On 12 June 2026, MOBVISTA Inc. convened its annual general meeting, where all four ordinary resolutions were approved by poll, reinforcing shareholder support for the company’s governance, financial reporting and capital-management flexibility.
The 2025 audited financial statements and accompanying directors’ and auditor’s reports received 837.11 million votes in favour versus 0.17 million against, translating into 99.98 % approval.
Board continuity was secured with the re-election of four directors: • Executive Director Jiang Ruofan: 99.56 % support (833.46 million votes for). • Independent Non-executive Director (INED) Sun Hongbin: 90.16 % support (754.80 million votes for). • INED Cheung Ho Ling Honnus: 99.09 % support (829.70 million votes for). • INED Wong Ka Fai Jimmy: 99.11 % support (829.77 million votes for).
Shareholders also authorised the board to determine directors’ remuneration with 99.97 % approval (837.02 million votes for).
KPMG was re-appointed as external auditor for the coming year, backed by 834.01 million votes (99.61 % approval), with directors authorised to fix its remuneration.

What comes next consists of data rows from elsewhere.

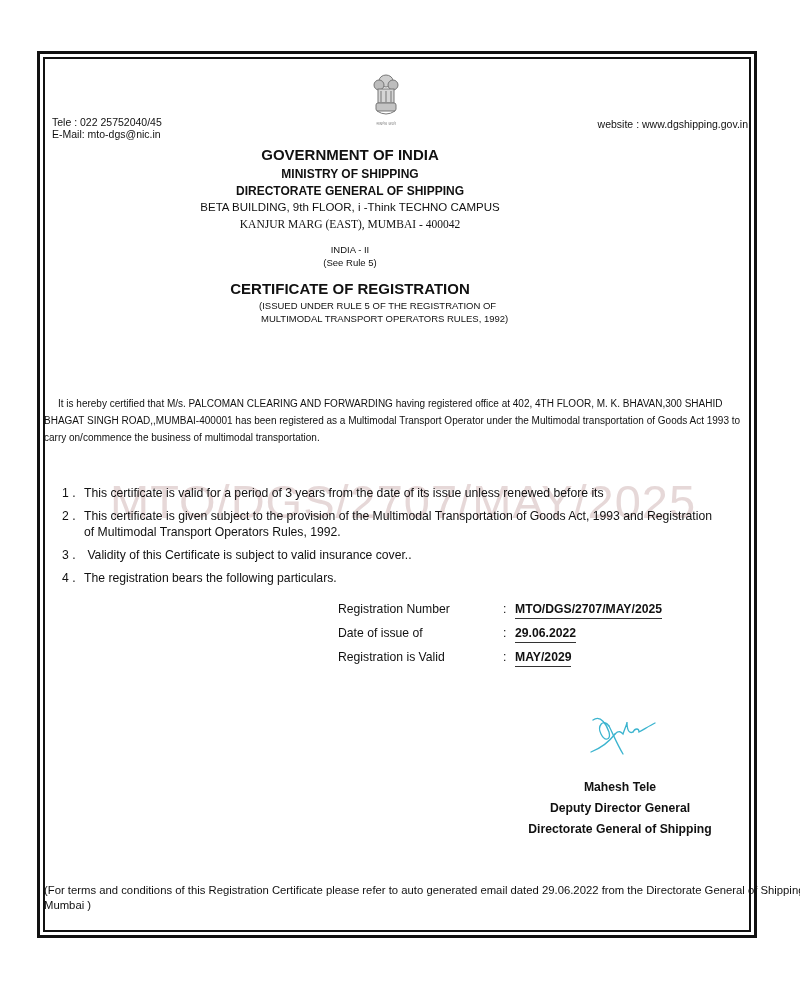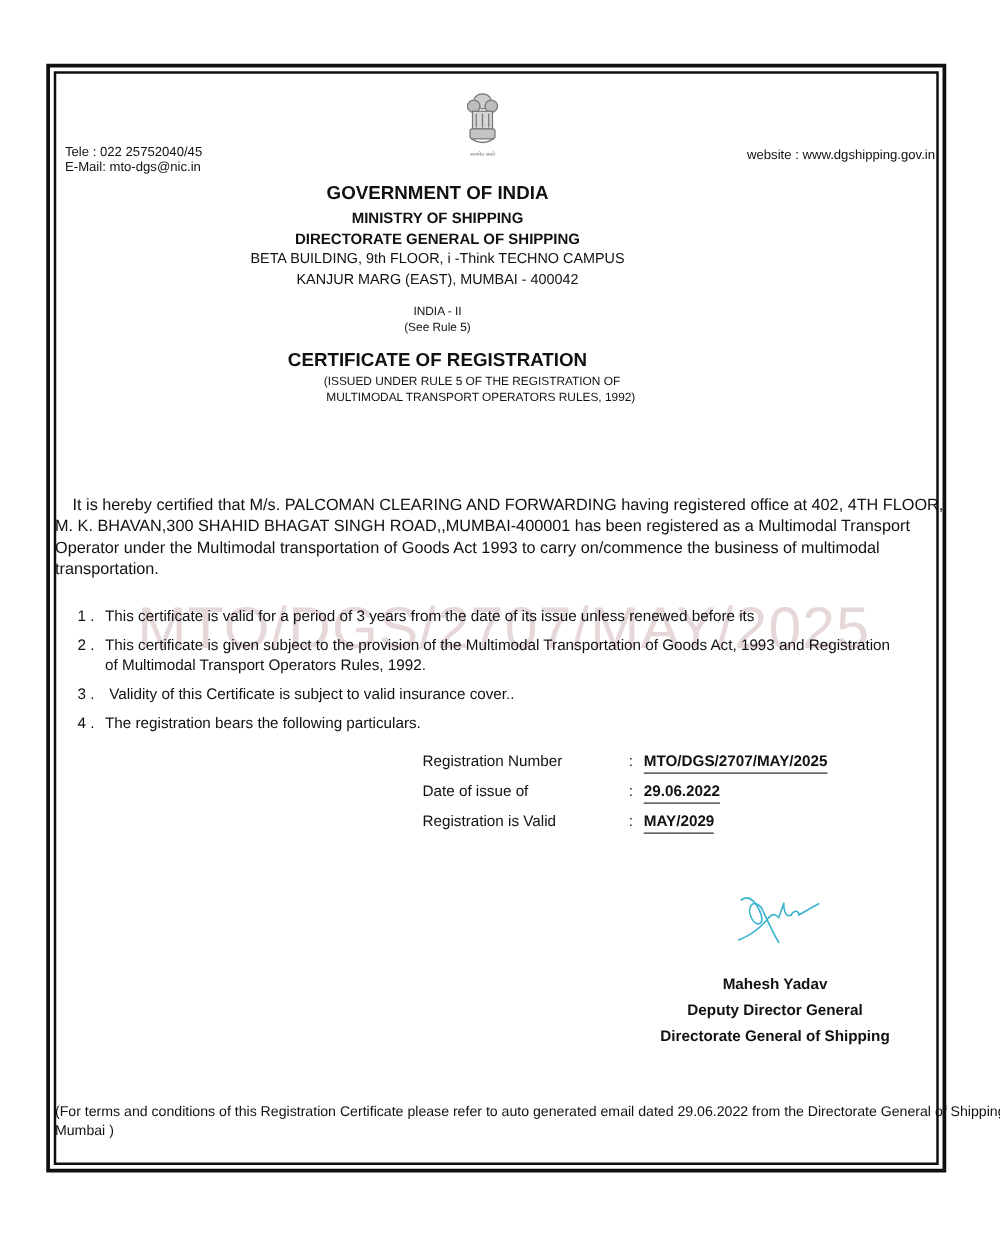--- a/index.html
+++ b/index.html
@@ -8,26 +8,26 @@
   .inner-border { position:absolute; left:43px; top:57px; width:708px; height:875px; border:2px solid #111; box-sizing:border-box; }
   .abs { position:absolute; }
   .emblem { left:371px; top:71px; width:30px; height:58px; }
   .contact { left:52px; top:116px; font-size:10.5px; line-height:12px; }
   .website { right:52px; top:118px; font-size:10.5px; }
   .center { position:absolute; left:0; width:700px; text-align:center; }
   .gov { top:146px; font-size:15px; font-weight:bold; }
   .ministry { top:167px; font-size:12px; font-weight:bold; }
   .dgs { top:184px; font-size:12px; font-weight:bold; }
   .addr1 { top:201px; font-size:11.5px; }
-  .addr2 { top:218px; font-size:11.5px; }
+  .addr2 { top:218px; font-size:11.5px;font-family:Liberation Serif, serif; }
   .form { top:244px; font-size:9.5px; }
   .rule { top:257px; font-size:9.5px; }
   .cert-title { top:280px; font-size:15px; font-weight:bold; }
   .issued { left:259px; top:299px; font-size:9.5px; line-height:13px; }
-  .para { left:44px; top:395px; width:712px; font-size:13px; line-height:17px; text-indent:14px; }
+  .para { left:44px; top:395px; width:712px; font-size:10px; line-height:17px; text-indent:14px; }
   .watermark { left:110px; top:474px; font-size:47px; color:#e6d8d8; letter-spacing:1px; z-index:0; white-space:nowrap; }
   .list { left:62px; top:485px; width:690px; font-size:12.2px; z-index:1; }
   .list .item { display:flex; margin-bottom:7px; line-height:16px; }
   .list .num { width:22px; flex:none; }
   .reg { left:338px; top:602px; font-size:12.2px; }
   .reg .row { display:flex; height:24px; align-items:flex-start; }
   .reg .lbl { width:165px; }
   .reg .colon { width:12px; }
   .reg .val { font-weight:bold; border-bottom:1px solid #333; padding-bottom:2px; }
   .signature { left:587px; top:712px; width:70px; height:46px; }
@@ -123,18 +123,18 @@
       <path d="M6 8 C 14 2, 20 14, 22 20 C 24 28, 18 30, 14 22 C 10 14, 16 6, 22 14"></path>
       <path d="M22 14 C 26 22, 30 32, 36 42"></path>
       <path d="M4 40 C 14 36, 22 30, 28 22"></path>
       <path d="M28 22 C 32 18, 34 20, 36 22 C 38 16, 40 12, 40 10 C 40 18, 42 22, 46 20"></path>
       <path d="M46 20 C 48 16, 52 16, 52 20 C 56 18, 62 14, 68 11"></path>
     </g>
   </svg>
 </div>
 
 <div class="abs signer">
-  <div>Mahesh Yadav</div>
+  <div>Mahesh Tele</div>
   <div>Deputy Director General</div>
   <div>Directorate General of Shipping</div>
 </div>
 
 <div class="abs footer">(For terms and conditions of this Registration Certificate please refer to auto generated email dated  29.06.2022 from the Directorate General of Shipping, Mumbai )</div>
 
 </body></html>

Capital-management resolutions gained strong backing: • General mandate to issue new shares up to 20 % of issued share capital: 90.04 % approval (753.77 million votes for). • Mandate to repurchase up to 10 % of shares: 100.00 % approval (837.30 million votes for). • Extension of repurchased shares to the issuance mandate: 90.11 % approval (754.48 million votes for).
At the AGM date, MOBVISTA had 1.62 billion issued shares. After excluding 32.40 million unvested shares held by scheme trustees—who abstained in line with Listing Rule 17.05A—the effective voting base stood at 1.59 billion shares. Computershare Hong Kong Investor Services acted as scrutineer, and all directors attended the meeting via electronic means.